FcγRI (CD64) – receptor wysokiej afinności (Ka ~ 10⁸-10⁹ M⁻¹) – eksprymowany na monocytach, makrofagach i komórkach dendrytycznych; ulega silnej indukcji przez IFN-γ; wiąże monomeryczną IgG i jest kluczowy dla fagocytozy w warunkach niskich stężeń IgG (wczesna odpowiedź). FcγRII (CD32) – receptor niskiej afinności – eksprymowany powszechnie na neutrofilach, monocytach i limfocytach B; istnieje w formie aktywującej (FcγRIIA) i hamującej (FcγRIIB); FcγRIIB na limfocytach B tworzy sprzężenie zwrotne ujemne regulujące produkcję IgG. FcγRIII (CD16) – receptor niskiej afinności – eksprymowany na komórkach NK, makrofagach i neutrofilach; mediuje przede wszystkim ADCC (cytotoksyczność komórkową zależną od przeciwciał).
U kotów charakterystyka molekularna receptorów FcγR jest zbadana fragmentarycznie w porównaniu do człowieka i myszy. Prace nad felińskimi monoklonalnymi przeciwciałami terapeutycznymi – m.in. preparatami anty-IL-31 i anty-IL-4Rα opracowywanymi dla kotów atopowych – zwróciły uwagę na konieczność pełnej charakterystyki felińskich FcγR, gdyż ich zdolność do wiązania Fc felińskiej IgG determinuje efektywność terapeutyczną i profil bezpieczeństwa leków biologicznych.
Mechanizm molekularny fagocytozy opsonizacyjnej
Fagocytoza opsonizacyjna jest procesem aktywnym, wymagającym energii i przebiega w kilku ściśle skoordynowanych etapach. W etapie rozpoznania receptory FcγRI lub FcγRIII fagocytu rozpoznają fragment Fc IgG pokrywającej powierzchnię bakterii i tworzą wiązanie niskiej afinności, które jest wzmacniane przez wielopunktowe sieciowanie wielu cząsteczek FcγR z wieloma cząsteczkami IgG jednocześnie.
Sieciowanie FcγR aktywuje wewnątrzkomórkową kaskadę sygnałową: kinazy Src fosforylują motywy ITAM (immunoreceptor tyrosine-based activation motif) w cytoplazmatycznej domenie łańcucha γ FcγR, co rekrutuje kinazę Syk → aktywacja PI3K → produkcja PIP3 na błonie komórkowej → rekrutacja białek Arp2/3 i aktywacja polimeryzacji aktyny.
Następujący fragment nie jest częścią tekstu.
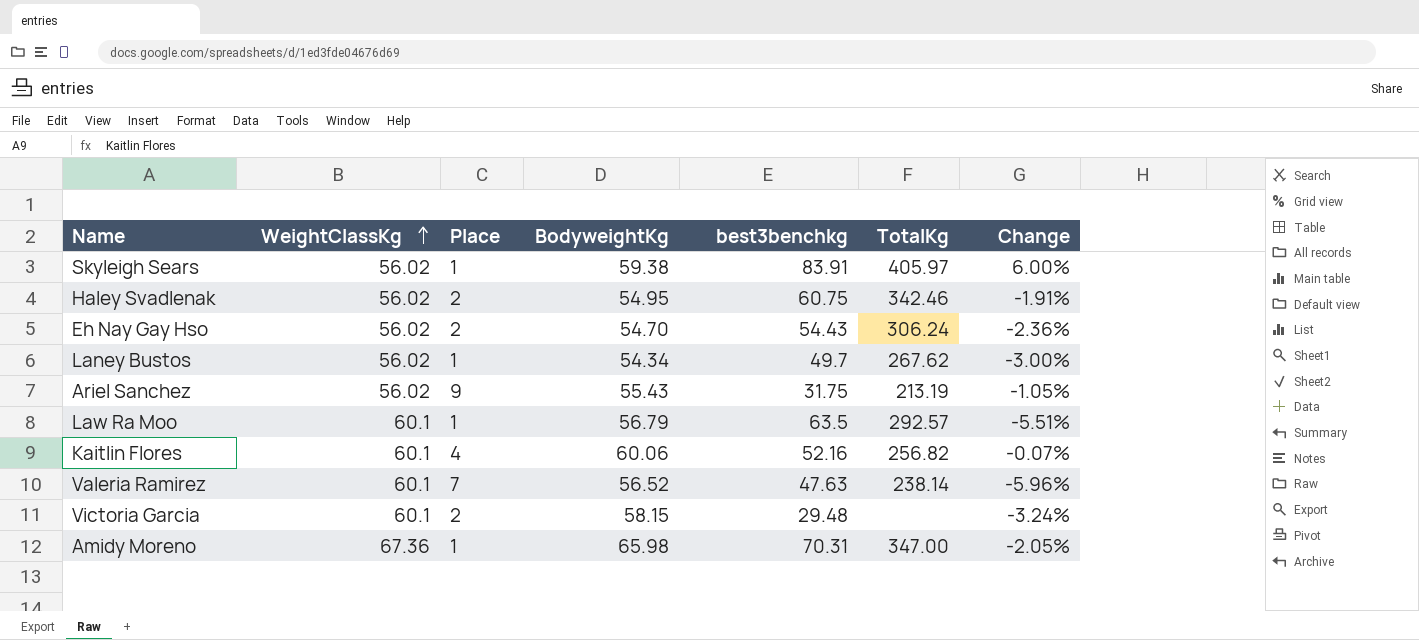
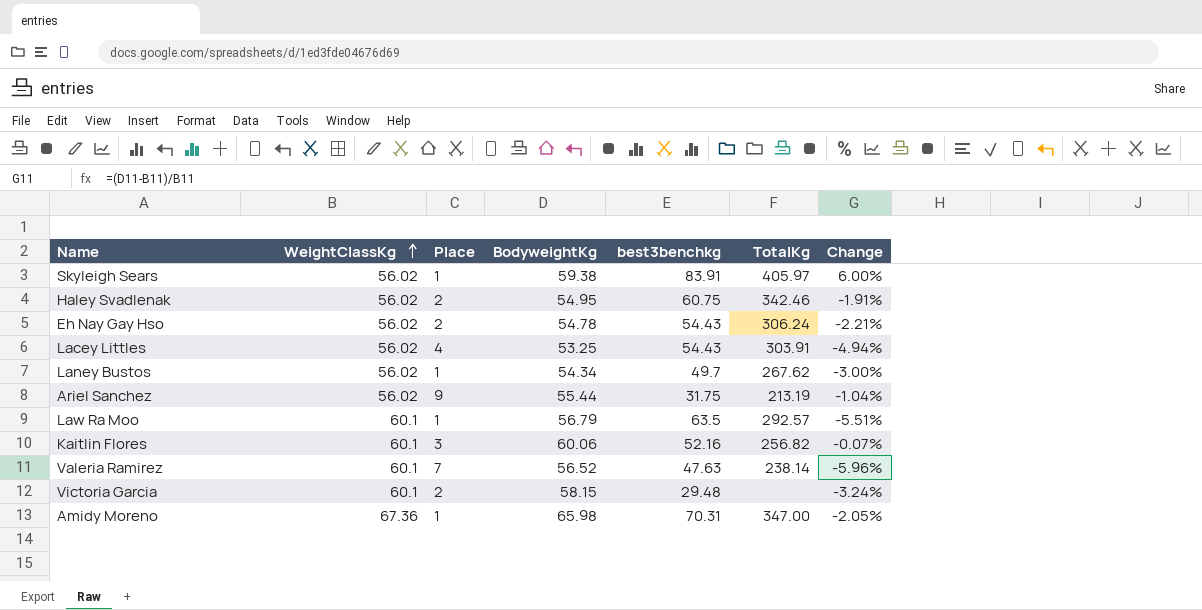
Eh Nay Gay Hso | BodyweightKg: 54.70 -> 54.78
Eh Nay Gay Hso | Change: -2.36% -> -2.21%
row Lacey Littles: none -> 56.02 | 4 | 53.25 | 54.43 | 303.91 | -4.94%
Ariel Sanchez | BodyweightKg: 55.43 -> 55.44
Ariel Sanchez | Change: -1.05% -> -1.04%
Kaitlin Flores | Place: 4 -> 3

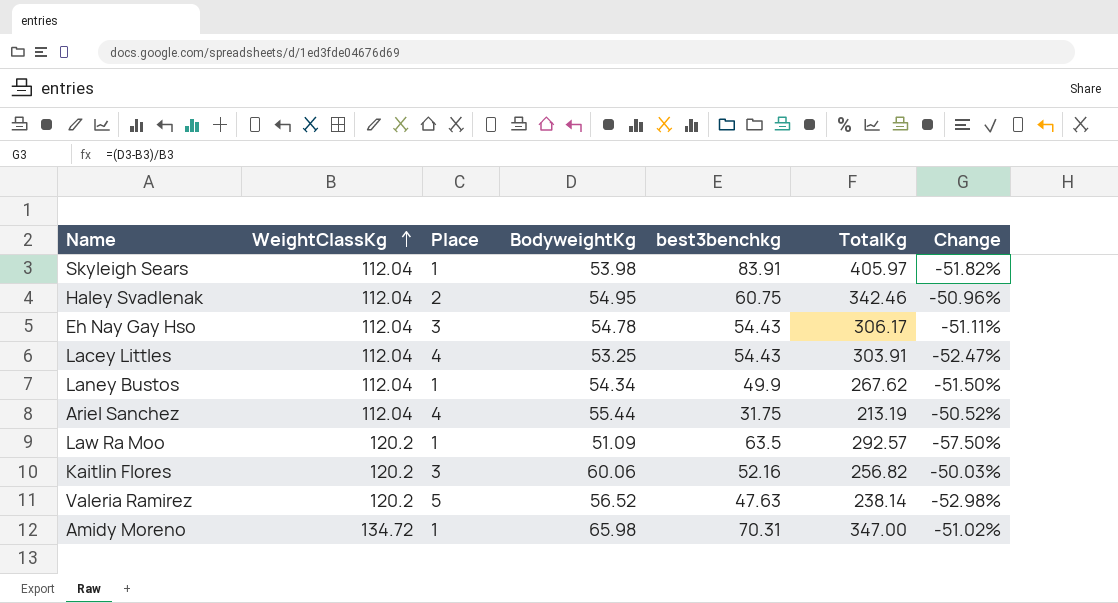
row Victoria Garcia: 60.1 | 2 | 58.15 | 29.48 | none | -3.24% -> none
Skyleigh Sears | WeightClassKg: 56.02 -> 112.04
Skyleigh Sears | BodyweightKg: 59.38 -> 53.98
Skyleigh Sears | Change: 6.00% -> -51.82%
Haley Svadlenak | WeightClassKg: 56.02 -> 112.04
Haley Svadlenak | Change: -1.91% -> -50.96%
Eh Nay Gay Hso | WeightClassKg: 56.02 -> 112.04
Eh Nay Gay Hso | Place: 2 -> 3
Eh Nay Gay Hso | TotalKg: 306.24 -> 306.17
Eh Nay Gay Hso | Change: -2.21% -> -51.11%
Lacey Littles | WeightClassKg: 56.02 -> 112.04
Lacey Littles | Change: -4.94% -> -52.47%
Laney Bustos | WeightClassKg: 56.02 -> 112.04
Laney Bustos | best3benchkg: 49.7 -> 49.9
Laney Bustos | Change: -3.00% -> -51.50%
Ariel Sanchez | WeightClassKg: 56.02 -> 112.04
Ariel Sanchez | Place: 9 -> 4
Ariel Sanchez | Change: -1.04% -> -50.52%
Law Ra Moo | WeightClassKg: 60.1 -> 120.2
Law Ra Moo | BodyweightKg: 56.79 -> 51.09
Law Ra Moo | Change: -5.51% -> -57.50%
Kaitlin Flores | WeightClassKg: 60.1 -> 120.2
Kaitlin Flores | Change: -0.07% -> -50.03%
Valeria Ramirez | WeightClassKg: 60.1 -> 120.2
Valeria Ramirez | Place: 7 -> 5
Valeria Ramirez | Change: -5.96% -> -52.98%
Amidy Moreno | WeightClassKg: 67.36 -> 134.72
Amidy Moreno | Change: -2.05% -> -51.02%

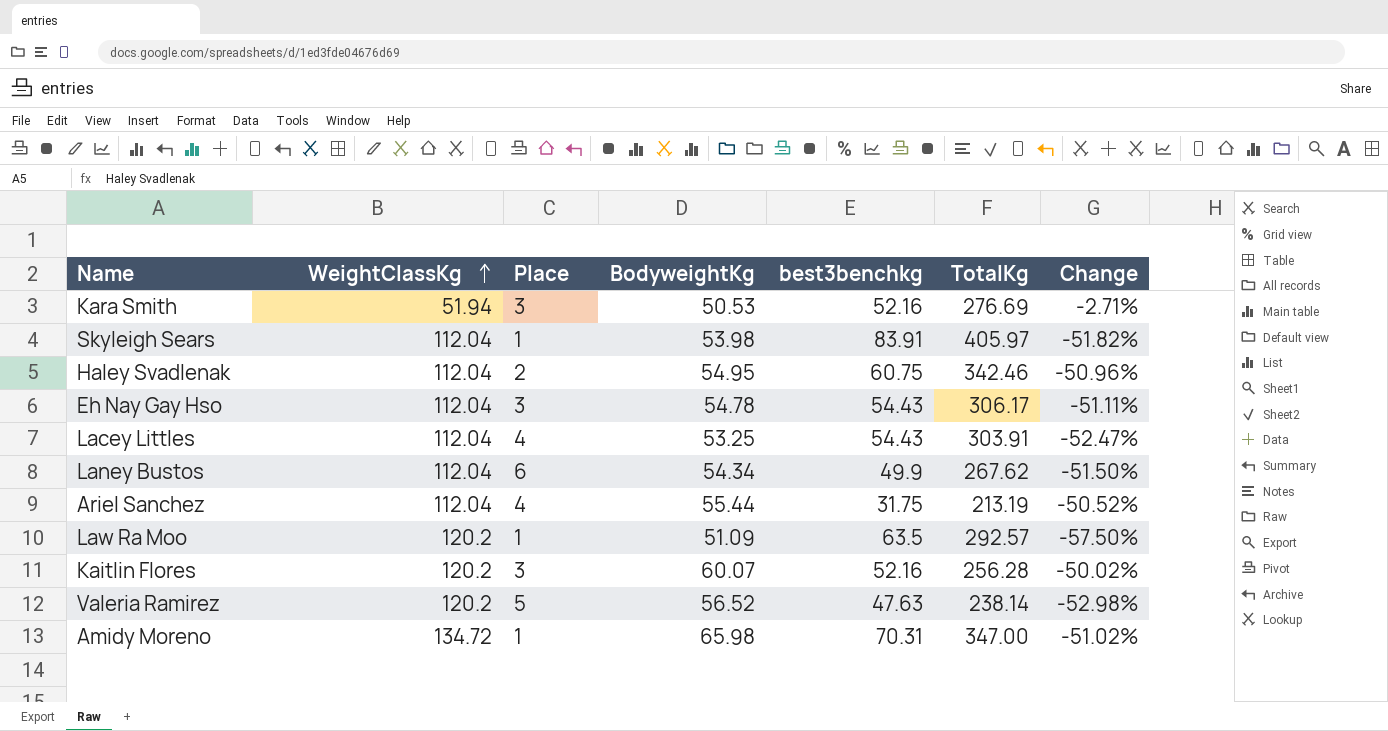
row Kara Smith: none -> 51.94 | 3 | 50.53 | 52.16 | 276.69 | -2.71%
Laney Bustos | Place: 1 -> 6
Kaitlin Flores | BodyweightKg: 60.06 -> 60.07
Kaitlin Flores | TotalKg: 256.82 -> 256.28
Kaitlin Flores | Change: -50.03% -> -50.02%

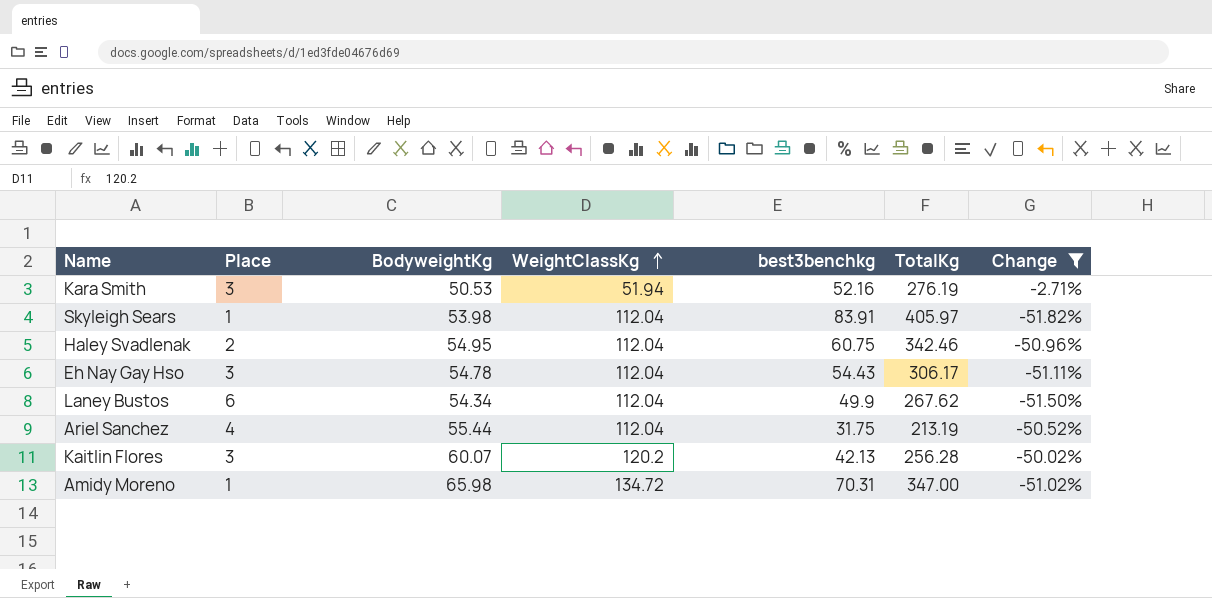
filter: none -> Change >= -51.82%
column WeightClassKg | position: 2 -> 4
Kara Smith | TotalKg: 276.69 -> 276.19
Kaitlin Flores | best3benchkg: 52.16 -> 42.13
Polimeryzacja aktyny w miejscu kontaktu fagocytu z bakterią tworzy pseudopodia (wypustki cytoplazmatyczne), które owijają się dookoła bakterii metodą „zamka błyskawicznego” (zipper model) – każdy fragment błony fagocytu kolejno wiąże się z następnymi cząsteczkami IgG na powierzchni bakterii, aż cała bakteria zostanie całkowicie opasana i zamknięta w fagosomie.
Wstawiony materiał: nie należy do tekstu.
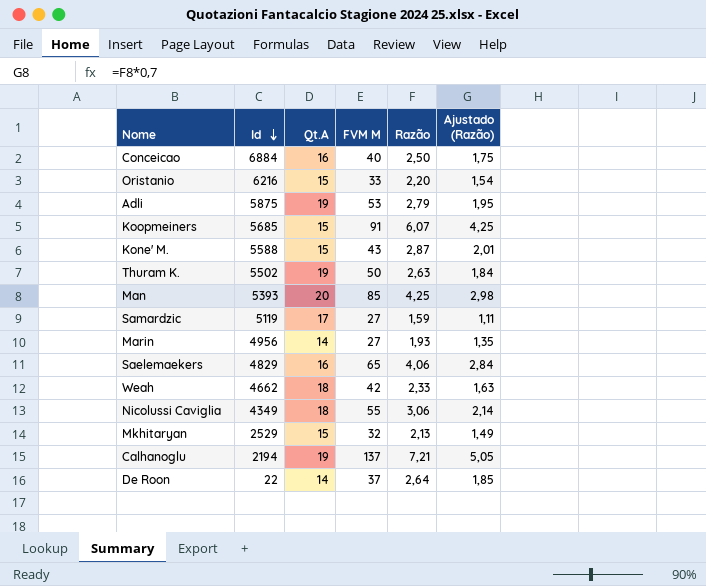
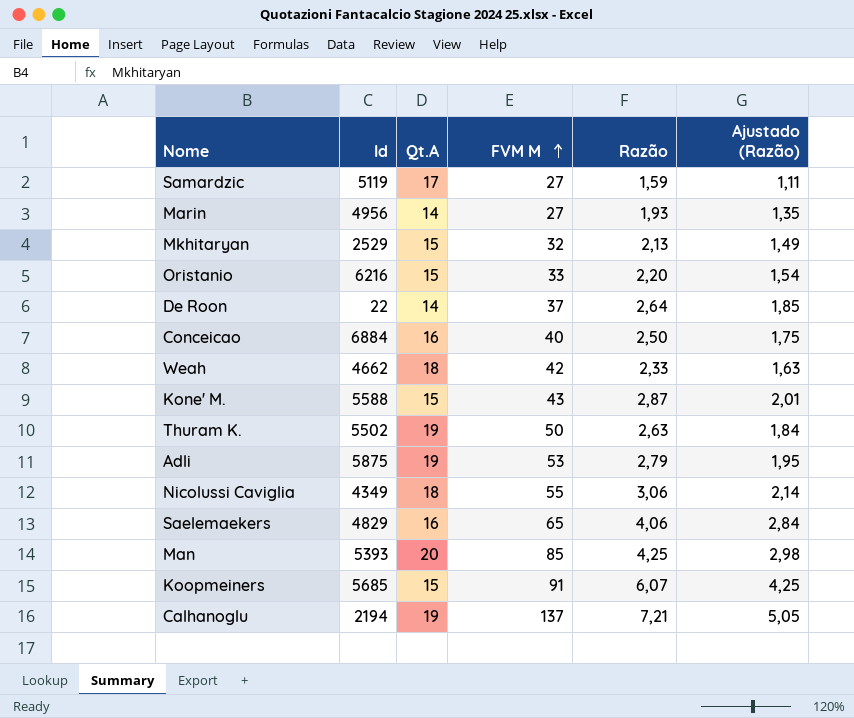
row order: Id descending -> FVM M ascending

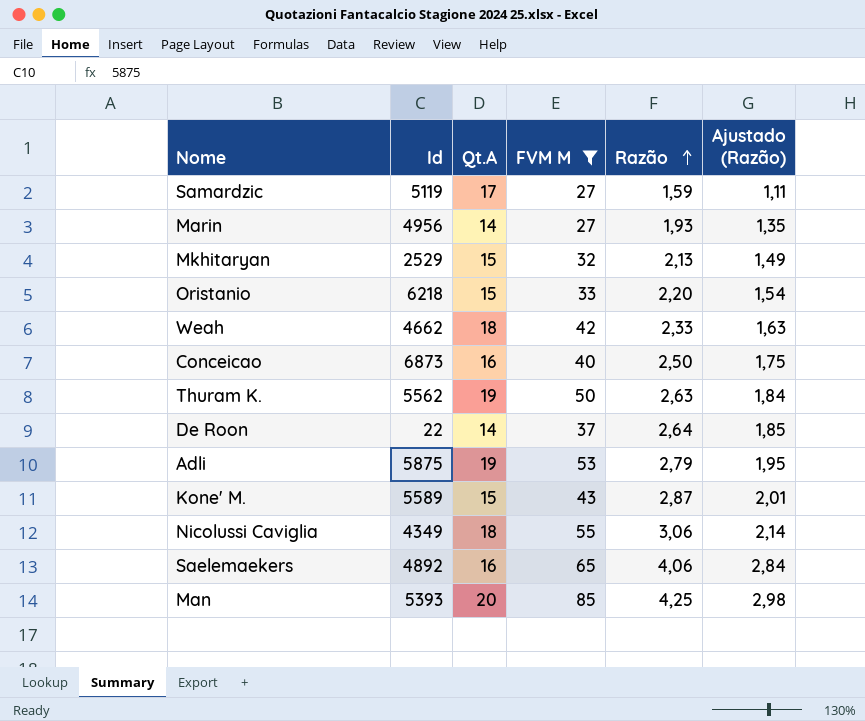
filter: none -> FVM M <= 85
row order: FVM M ascending -> Razão ascending
Oristanio | Id: 6216 -> 6218
Conceicao | Id: 6884 -> 6873
Thuram K. | Id: 5502 -> 5562
Kone' M. | Id: 5588 -> 5589
Saelemaekers | Id: 4829 -> 4892

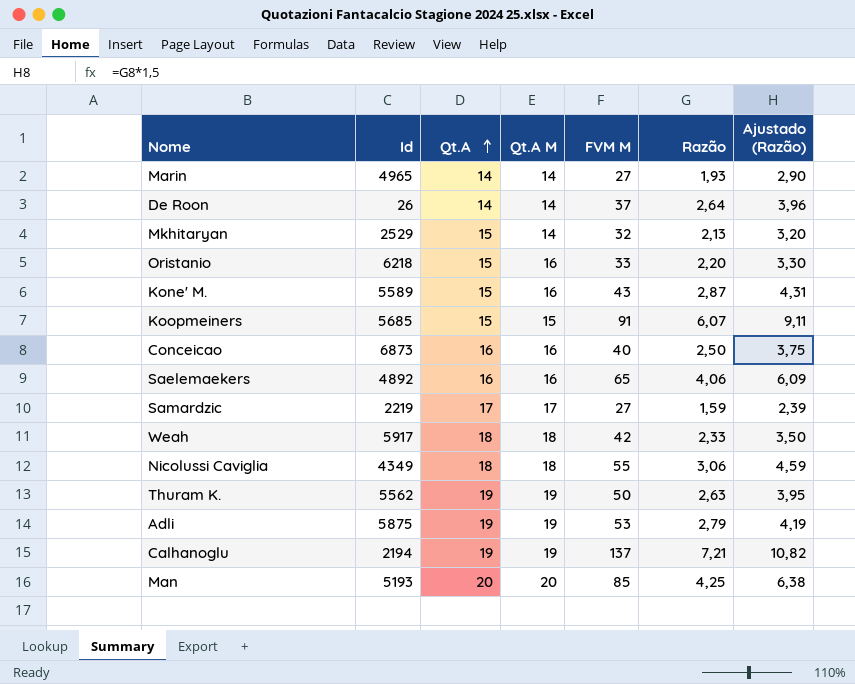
filter: FVM M <= 85 -> none
row order: Razão ascending -> Qt.A ascending
column Qt.A M | position: none -> 4
column Ajustado (Razão) | formula: [Razão] * 0,7 -> [Razão] * 1,5
Marin | Id: 4956 -> 4965
De Roon | Id: 22 -> 26
Samardzic | Id: 5119 -> 2219
Weah | Id: 4662 -> 5917
Man | Id: 5393 -> 5193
Po zamknięciu fagosom fuzjonuje z lizosomem (tworząc fagolizosom), gdzie bakteria jest zabijana przez: enzymy lizosomalne (katepsyny, lizozym, elastaza), reaktywne formy tlenu (·O₂⁻, H₂O₂, HOCl – wytwarzane przez kompleks NADPH oksydazy w wybuchu oksydacyjnym, ang. respiratory burst), tlenek azotu (wytwarzany przez iNOS – indukowalną syntazę tlenku azotu) oraz środowisko kwaśne (pH ~4-5 w dojrzałym fagolizosomie). Wybuch oksydacyjny jest szczególnie skutecznym mechanizmem wobec bakterii nieposiadających katalazy i dysmutazy ponadtlenkowej.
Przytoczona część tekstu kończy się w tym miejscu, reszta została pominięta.